··· Data supplied ···
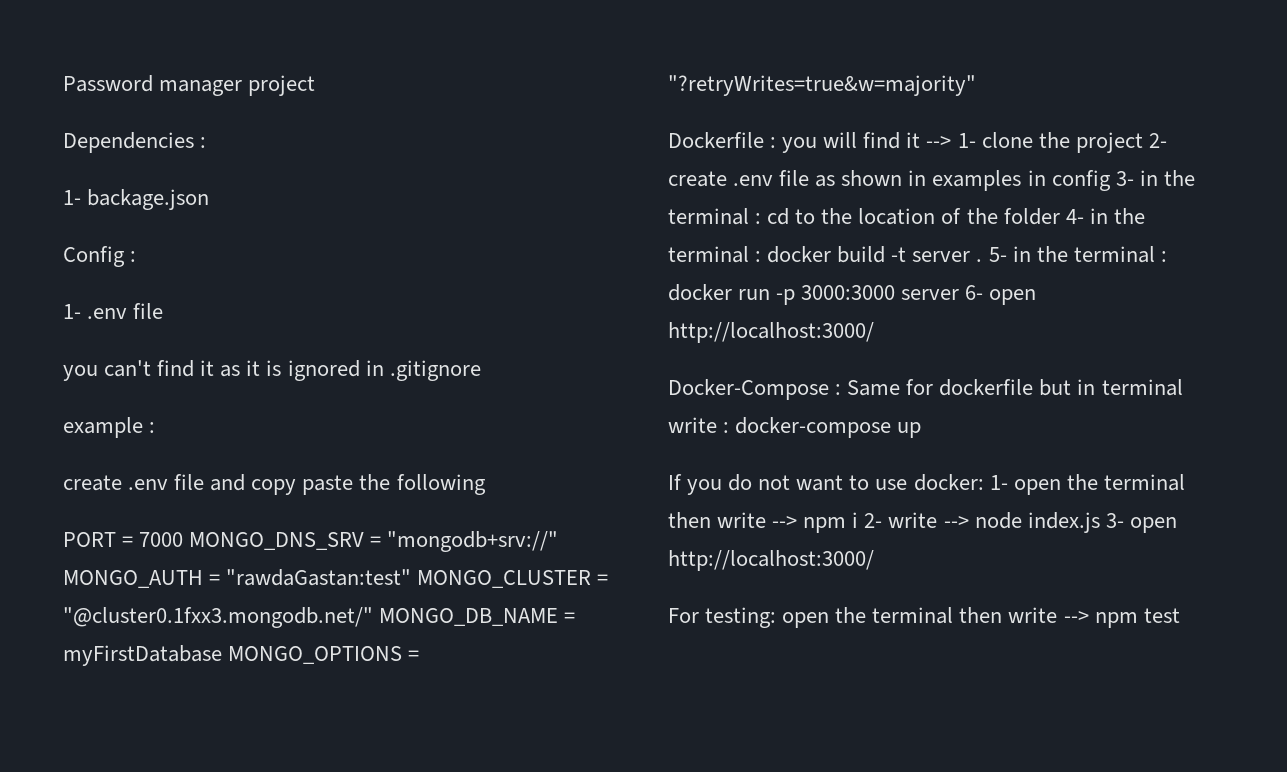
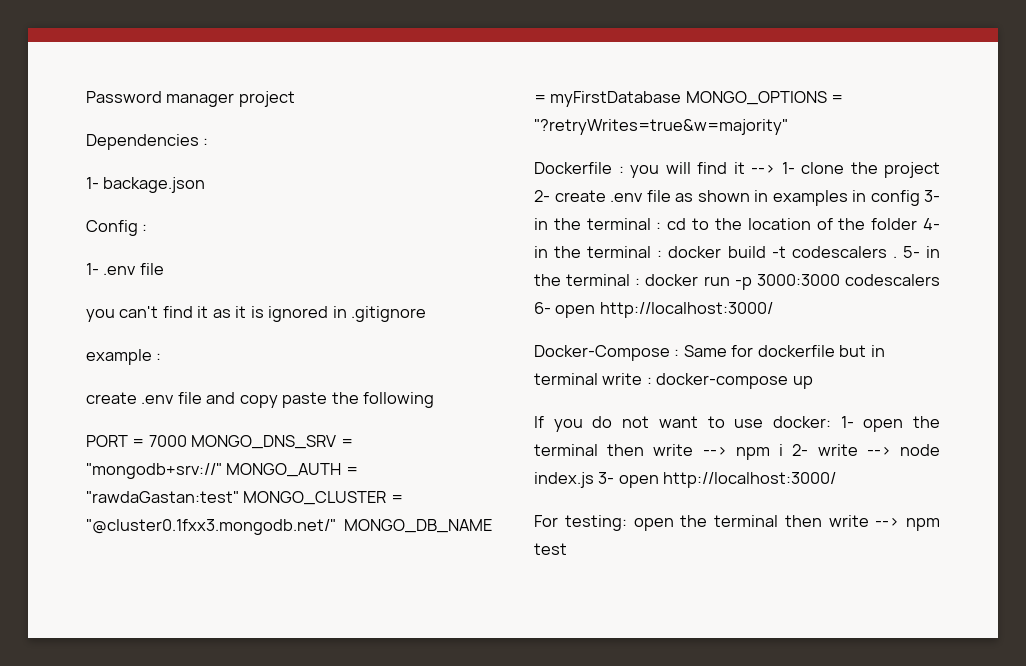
- Dockerfile : you will find it --> 1- clone the project 2- create .env file as shown in examples in config 3- in the terminal : cd to the location of the folder 4- in the terminal : docker build -t server .
+ Dockerfile : you will find it --> 1- clone the project 2- create .env file as shown in examples in config 3- in the terminal : cd to the location of the folder 4- in the terminal : docker build -t codescalers .
- 5- in the terminal : docker run -p 3000:3000 server 6- open http://localhost:3000/
+ 5- in the terminal : docker run -p 3000:3000 codescalers 6- open http://localhost:3000/

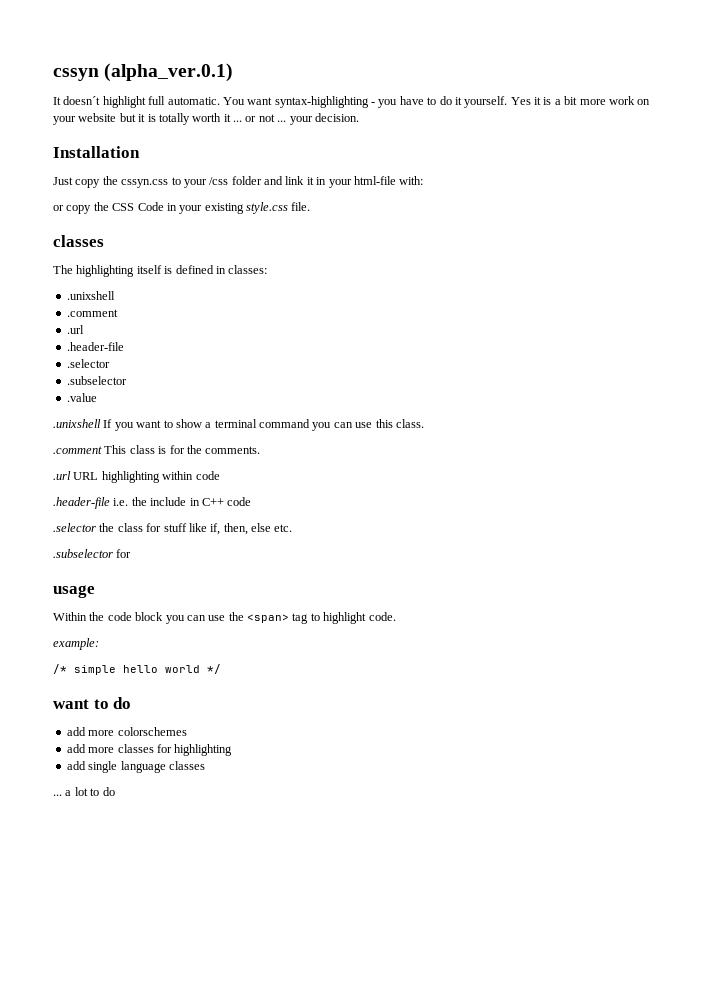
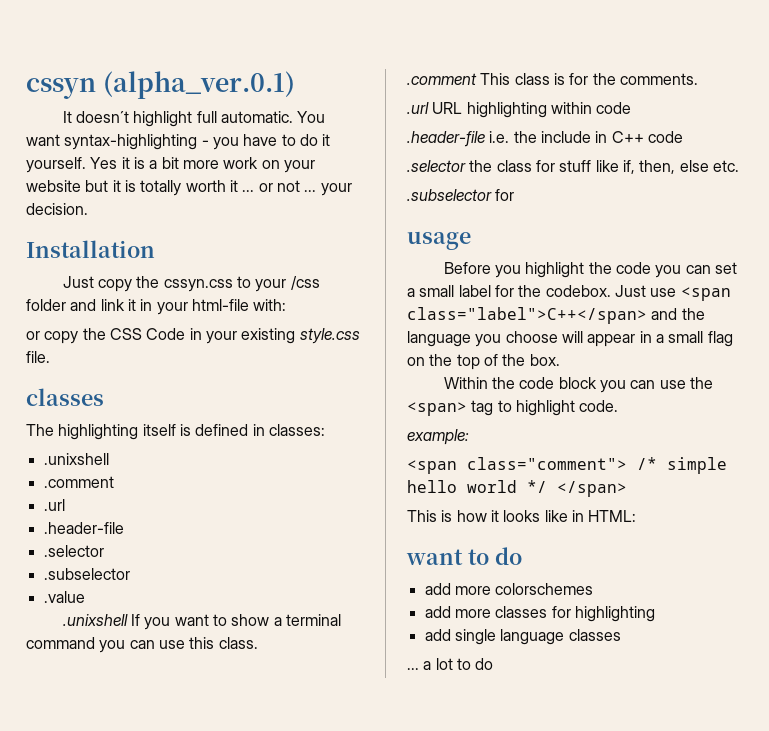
+ Before you highlight the code you can set a small label for the codebox. Just use <span class="label">C++</span> and the language you choose will appear in a small flag on the top of the box.
- /* simple hello world */
+ <span class="comment"> /* simple hello world */ </span>
+ This is how it looks like in HTML:

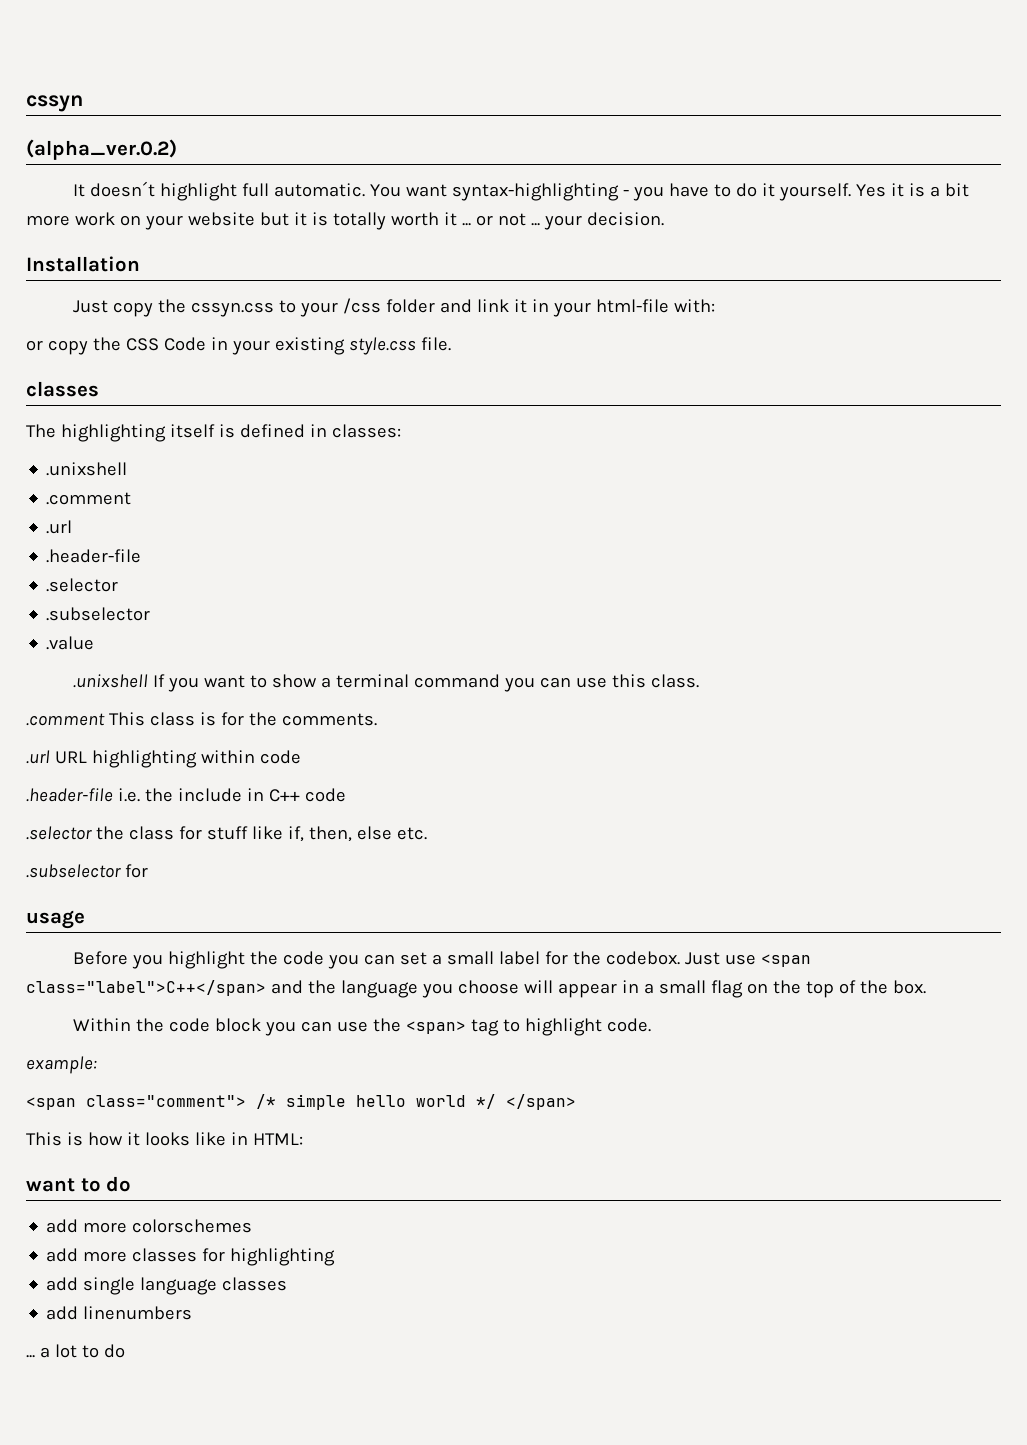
- cssyn (alpha_ver.0.1)
+ cssyn
+ (alpha_ver.0.2)
+ add linenumbers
···
- Instructions for the task:
An exact copy of every entry above is needed, with the pictures left out.

- Task answer:
- Dockerfile : you will find it --> 1- clone the project 2- create .env file as shown in examples in config 3- in the terminal : cd to the location of the folder 4- in the terminal : docker build -t server .
+ Dockerfile : you will find it --> 1- clone the project 2- create .env file as shown in examples in config 3- in the terminal : cd to the location of the folder 4- in the terminal : docker build -t codescalers .
- 5- in the terminal : docker run -p 3000:3000 server 6- open http://localhost:3000/
+ 5- in the terminal : docker run -p 3000:3000 codescalers 6- open http://localhost:3000/

+ Before you highlight the code you can set a small label for the codebox. Just use <span class="label">C++</span> and the language you choose will appear in a small flag on the top of the box.
- /* simple hello world */
+ <span class="comment"> /* simple hello world */ </span>
+ This is how it looks like in HTML:

- cssyn (alpha_ver.0.1)
+ cssyn
+ (alpha_ver.0.2)
+ add linenumbers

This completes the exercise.